La obra de la Asamblea General Constituyente del año 1813, al cumplirse los doscientos años de su instalación, ha quedado sintetizada en la primera estofa de aquella marcha patriótica que encomendó a Vicente López y Planes: “…se levanta a la faz de la tierra una nueva y gloriosa Nación…”(9).

– Abogado UC Salta – Doctor en Ciencias Jurídicas y Sociales Universidad de Mendoza – Docente Facultad Ciencias Jurídicas UNPSJB – Secretario Federal Juzgado Federal de Comodoro Rivadavia.
 
NOTAS AL PIE:
(1) Manifiesto Inaugural Bando del Supremo Poder Ejecutivo Provisorio de las Provincias Unidas del Río de la Plata y Decreto de la Asamblea General Constituyente de la Sesión del 31 de enero de 1813.

(2) Manifiesto Inaugural Bando del Supremo Poder Ejecutivo Provisorio de las Provincias Unidas del Río de la Plata y Decreto de la Asamblea General Constituyente de la Sesión del 31 de enero de 1813.

(3) Reforma al Estatuto Provisorio del Supremo Gobierno de la Suprema Potestad Executiva (Asamblea General Constituyente, 22 de Enero de 1814, Buenos Aires).

(4) Decreto de la Asamblea General Constituyente del 9 de Septiembre de 1813.

(5) Decreto del 12 de marzo de 1813 dictado por la Asamblea General Constituyente, con las firmas de su presidente Don Tomás Valle y el secretario Don Hipólito Vieytes.

(6) Ley dictada por la Asamblea General Constituyente en la Sesión del día 5 de Mayo de 1813 firmada por Don Juan Larrea como Presidente y Don Hipólito Vieytes como Secretario.

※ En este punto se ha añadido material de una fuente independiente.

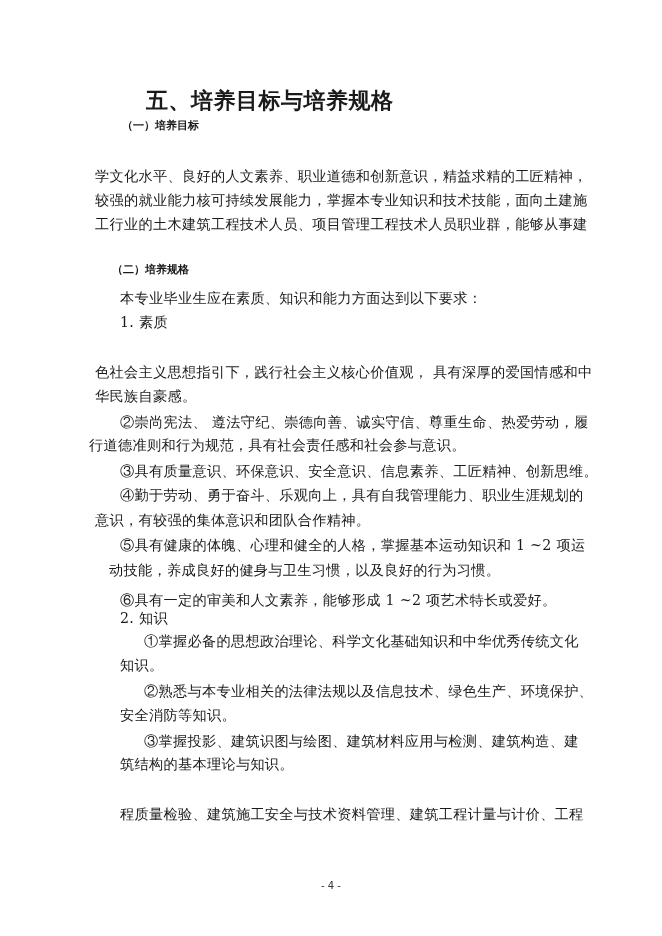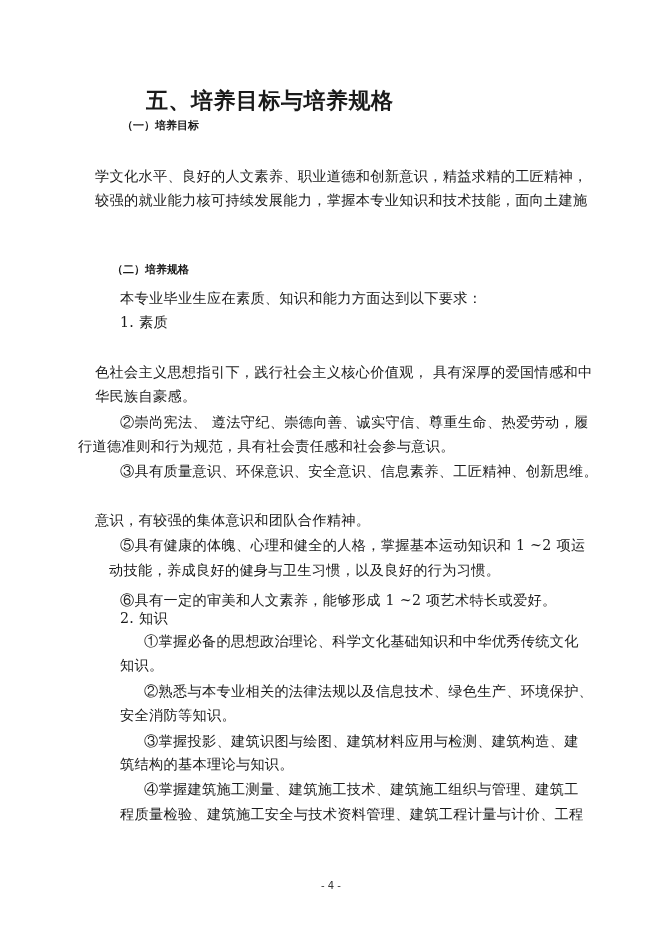--- a/index.html
+++ b/index.html
@@ -20,42 +20,43 @@
 <body>
 
 <div class="page">
 
   <div class="h1">五、培养目标与培养规格</div>
 
   <div class="h2" style="left:122px; top:118px;">（一）培养目标</div>
 
   <div class="line justify" style="left:95px; top:166px; width:480px;">学文化水平、良好的人文素养、职业道德和创新意识，精益求精的工匠精神，</div>
   <div class="line justify" style="left:95px; top:190px; width:480px;">较强的就业能力核可持续发展能力，掌握本专业知识和技术技能，面向土建施</div>
+  <div class="line justify" style="left:95px; top:214px; width:480px;">工行业的土木建筑工程技术人员、项目管理工程技术人员职业群，能够从事建</div>
 
   <div class="h2" style="left:112px; top:262px;">（二）培养规格</div>
 
   <div class="line" style="left:120px; top:288px;">本专业毕业生应在素质、知识和能力方面达到以下要求：</div>
 
   <div class="line" style="left:120px; top:312px;">1. 素质</div>
 
   <div class="line justify" style="left:95px; top:362px; width:480px;">色社会主义思想指引下，践行社会主义核心价值观， 具有深厚的爱国情感和中</div>
   <div class="line" style="left:95px; top:386px;">华民族自豪感。</div>
   <div class="line justify" style="left:120px; top:412px; width:455px;">②崇尚宪法、 遵法守纪、崇德向善、诚实守信、尊重生命、热爱劳动，履</div>
-  <div class="line" style="left:78px; top:436px;">行道德准则和行为规范，具有社会责任感和社会参与意识。</div>
+  <div class="line" style="left:89px; top:436px;font-family:Liberation Mono, monospace;">行道德准则和行为规范，具有社会责任感和社会参与意识。</div>
   <div class="line justify" style="left:120px; top:461px; width:455px;">③具有质量意识、环保意识、安全意识、信息素养、工匠精神、创新思维。</div>
+  <div class="line justify" style="left:120px; top:485px; width:455px;">④勤于劳动、勇于奋斗、乐观向上，具有自我管理能力、职业生涯规划的</div>
   <div class="line" style="left:95px; top:510px;">意识，有较强的集体意识和团队合作精神。</div>
   <div class="line justify" style="left:120px; top:535px; width:455px;">⑤具有健康的体魄、心理和健全的人格，掌握基本运动知识和 1 ~2 项运</div>
   <div class="line" style="left:109px; top:560px;">动技能，养成良好的健身与卫生习惯，以及良好的行为习惯。</div>
   <div class="line" style="left:120px; top:583px;margin-top:7px;">⑥具有一定的审美和人文素养，能够形成 1 ~2 项艺术特长或爱好。</div>
 
   <div class="line" style="left:120px; top:608px;">2. 知识</div>
 
   <div class="line justify" style="left:144px; top:631px; width:431px;">①掌握必备的思想政治理论、科学文化基础知识和中华优秀传统文化</div>
   <div class="line" style="left:120px; top:655px;">知识。</div>
   <div class="line justify" style="left:144px; top:681px; width:431px;">②熟悉与本专业相关的法律法规以及信息技术、绿色生产、环境保护、</div>
   <div class="line" style="left:120px; top:705px;">安全消防等知识。</div>
   <div class="line justify" style="left:144px; top:731px; width:431px;">③掌握投影、建筑识图与绘图、建筑材料应用与检测、建筑构造、建</div>
   <div class="line" style="left:120px; top:754px;">筑结构的基本理论与知识。</div>
-  <div class="line justify" style="left:144px; top:779px; width:431px;">④掌握建筑施工测量、建筑施工技术、建筑施工组织与管理、建筑工</div>
   <div class="line justify" style="left:120px; top:804px; width:455px;">程质量检验、建筑施工安全与技术资料管理、建筑工程计量与计价、工程</div>
 
   <div class="footer">- 4 -</div>
 </div>
 
 </body></html>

(7) Ley dictada por la Asamblea General Constituyente en la Sesión del día 21 de Mayo de 1813 firmada por Don Juan Larrea como Presidente y Don Hipólito Vieytes como Secretario.

(8) Decreto de independencia eclesiástica sancionado por la Asamblea General Constituyente el 18 de Junio del año 1813.

(9) Fragmento de la primera estrofa de la Marcha Patriótica aprobada el día 11 de mayo de 1813 por la Asamblea General Constituyente de la Provincias Unidas del Río de la Plata.